THERE is urgent need for unsparing fact-checking and accelerated regional cooperation to address the reported presence of IS fighters in the Philippines and other countries of Southeast Asia.
We take note of the issue because it was raised at the Asia Security Summit in Singapore (the IISS Shangri-La Dialogue 2017) over the weekend. And it was raised in a way that was both very damaging and alarming for the Philippines.
We refer to the declaration and still unverified statement of the Indonesian defense minister, Ryamizard Ryacudu, wherein he declared that “There are about 1,200 Islamic State (IS) group operatives in the Philippines.”
This is a very serious statement, and Philippine authorities should move speedily to:
Check or dispute the facts of this assertion by offering what we officially know about the situation;
Demand that the Indonesian minister substantiate his claim or withdraw his statement; and
Provide the international community and the media with a truthful and credible account of the real situation.
It will not be enough for us to just reject outright the statement of the minister, because as has been admitted by our government, there is indeed an IS presence in the country and in the fighting in Mindanao.
There has also been a count of IS fighters from foreign countries who have died in the Marawi fighting. And these have been identified as coming from Malaysia, Indonesia, Yemen, Saudi Arabia and Chechnya.
The solution to this confused situation is fact-checking the numbers, so we can all have some clarity about the extent of the IS presence and the threat that it poses to Philippine and regional security.
We should also pay due regard to the Indonesian minister’s aim in ventilating the alarming numbers. He meant to sound an alarm about the danger and to urge intensive regional cooperation to combat the IS menace.

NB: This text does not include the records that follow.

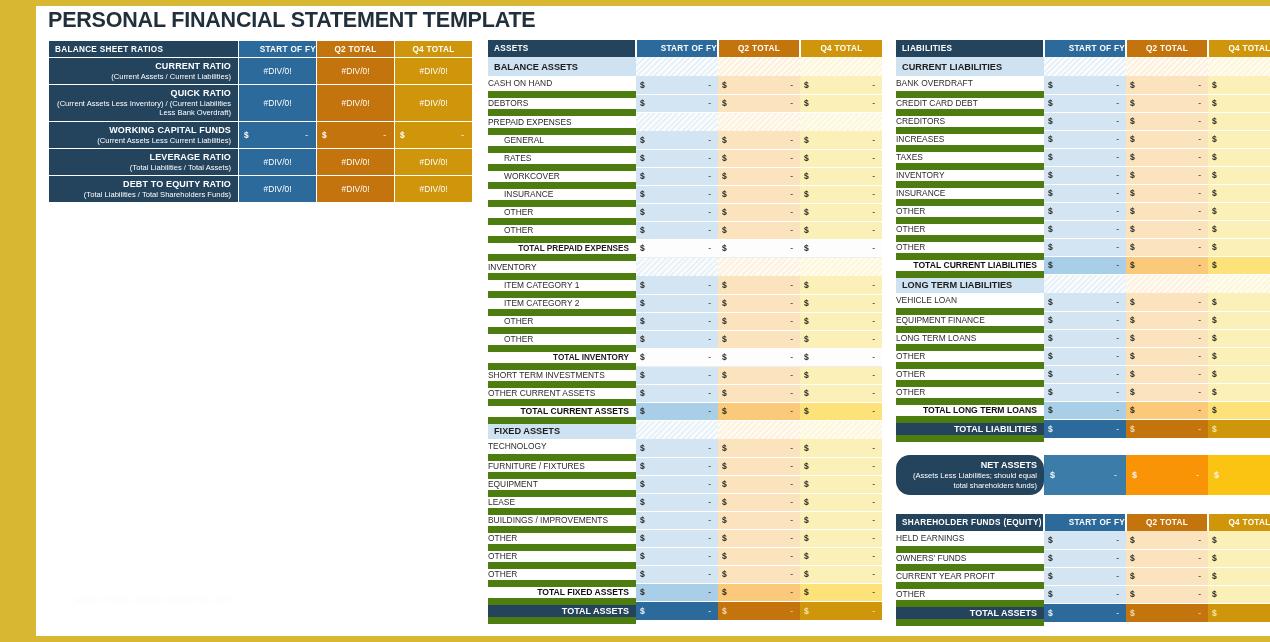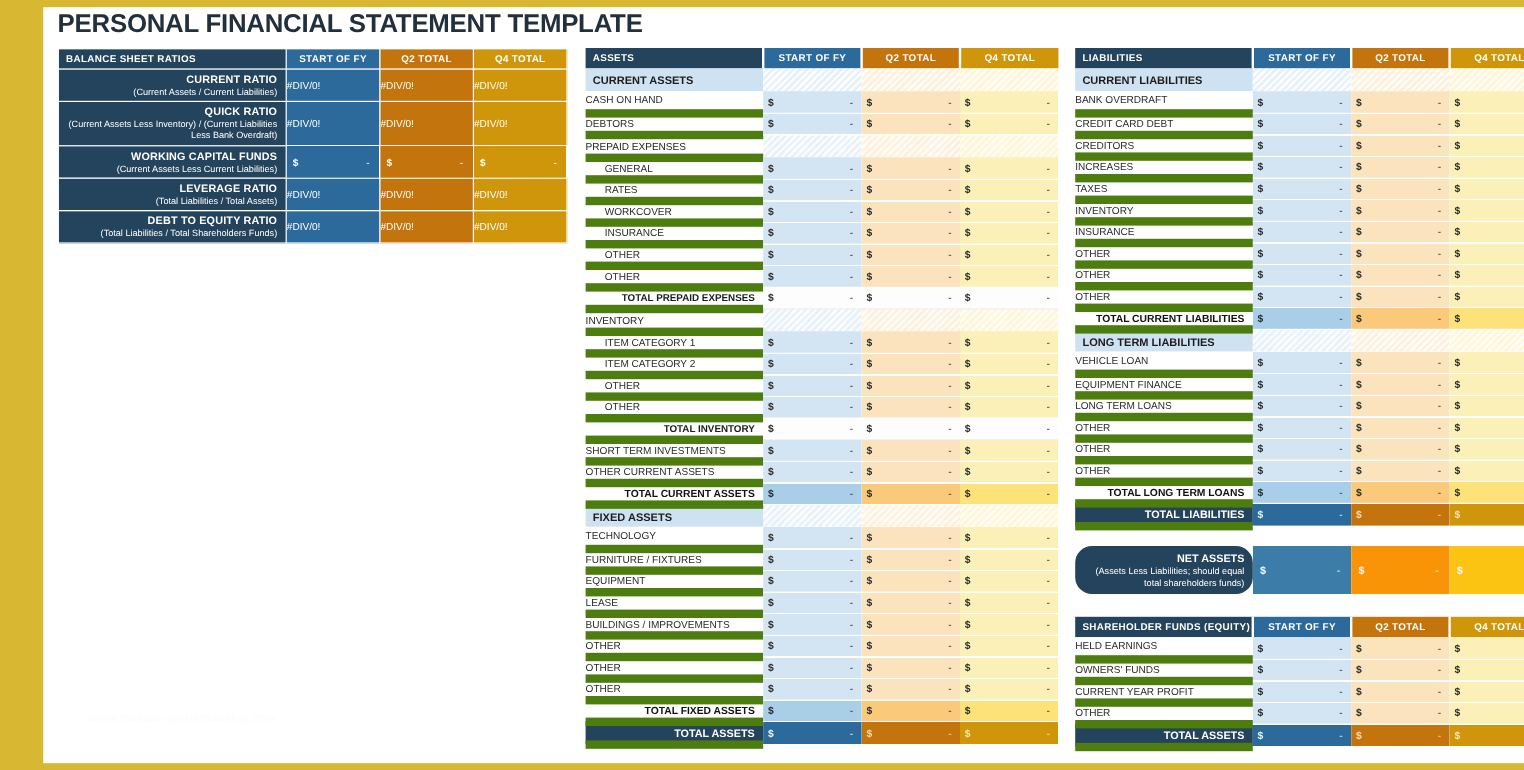"START OF FY" .hdr .h-c1 { text-align: none -> right }
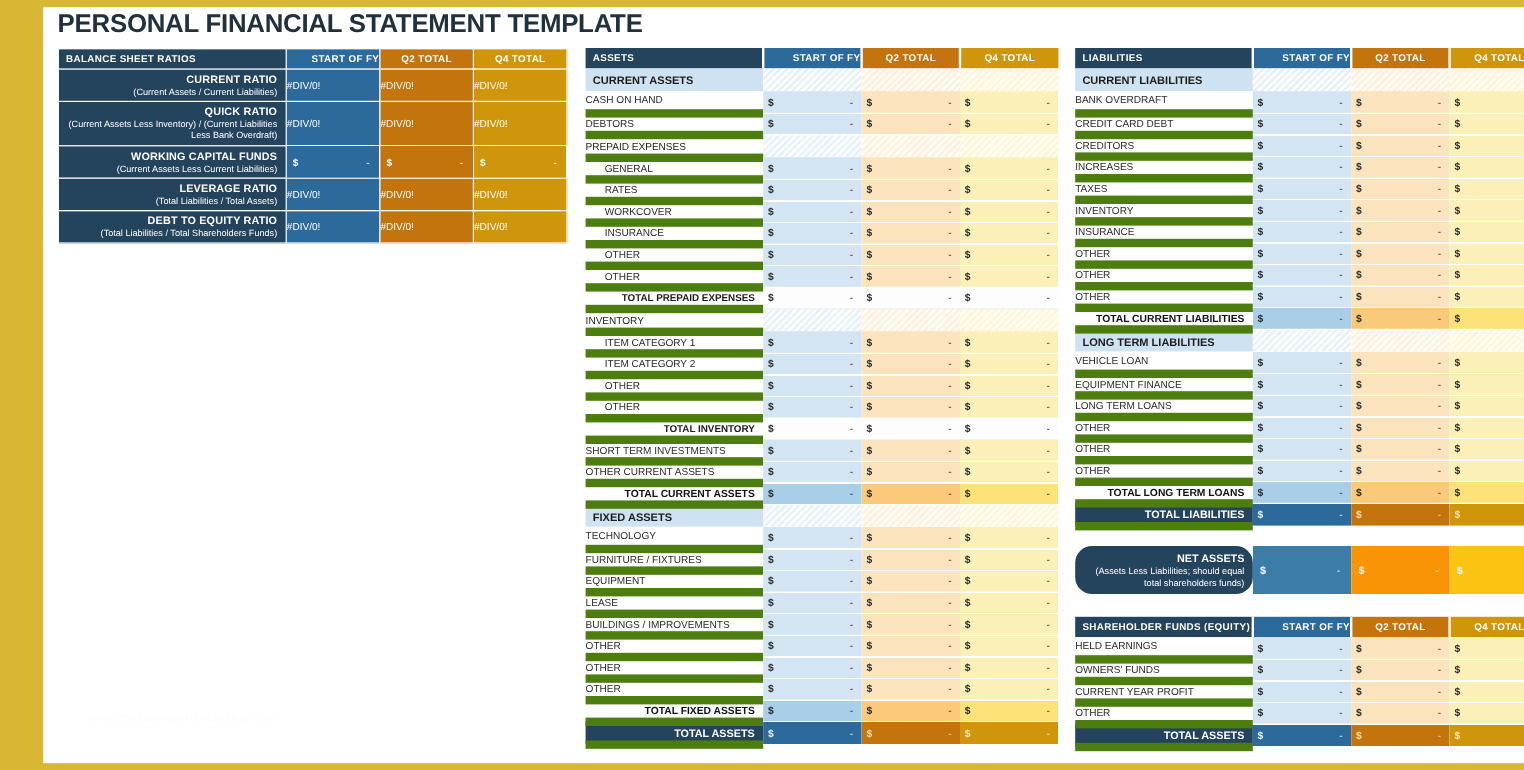"#DIV/0!" #ratios .rv { text-align: none -> center }
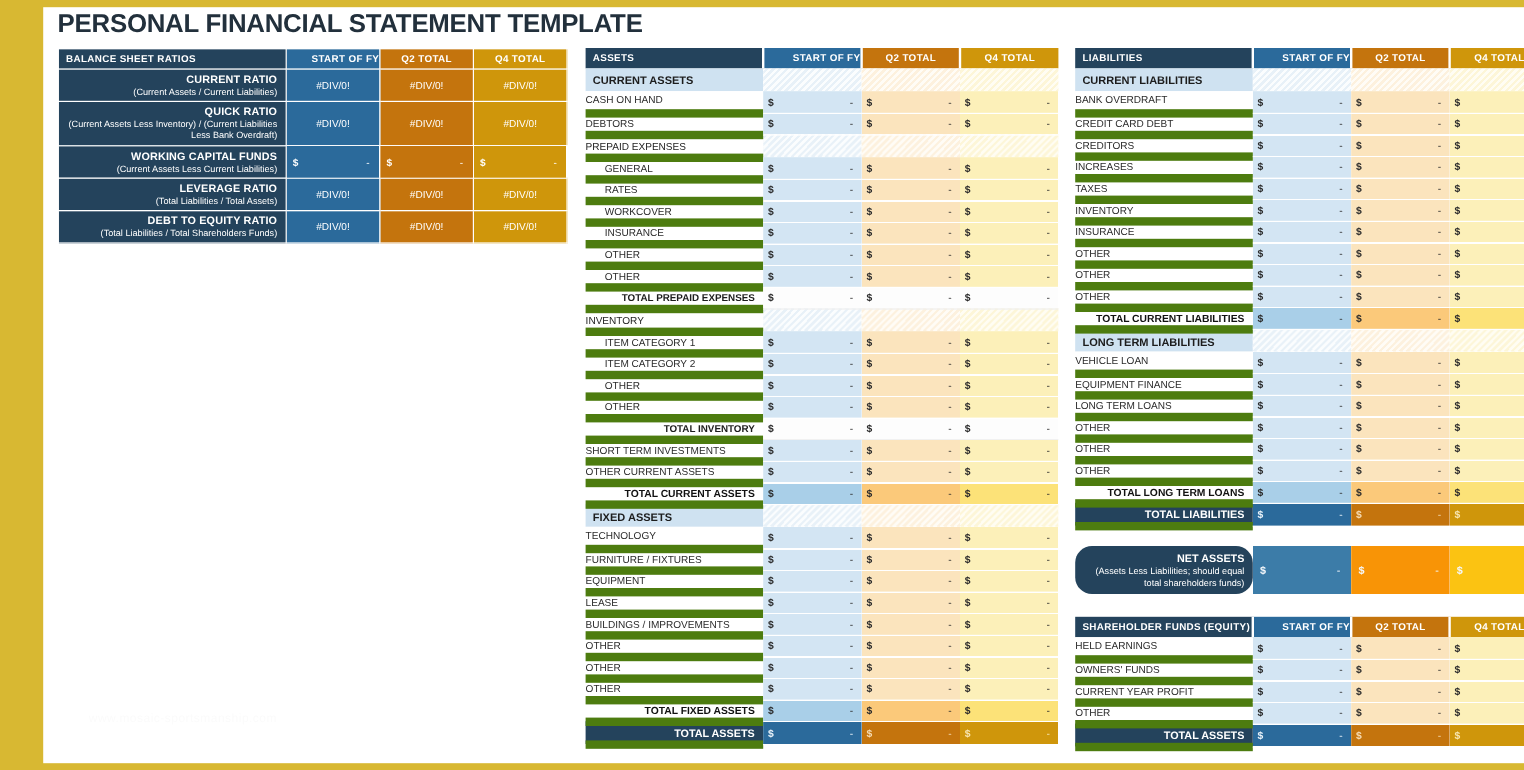"CURRENT ASSETS" td.s-label { text: CURRENT -> BALANCE }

Many Asean countries are commonly troubled about the imminent return to the region of hundreds of Southeast Asian fighters who fought with IS in Syria and Iraq. It was addressed as a hot-button issue in the Singapore summit, which was also attended by US Defense Secretary Jim Mattis.
It was unavoidable for the Philippines to be a focus of concern for other countries, because it is today in the throes of an intensive struggle in Marawi City, wherein IS foreign fighters are or were involved in the fighting.
We should accept our partial responsibility for the problem, and we should welcome the interest of others in forging a common effort to combat Islamic State terrorism.
At the moment, we do not know the extent of the IS presence in the country.
No effort should be spared to get to the facts and the numbers.
Knowing the facts will surely help in accelerating the resolution of the fighting in Marawi, and accomplishing the mission of martial law in Mindanao.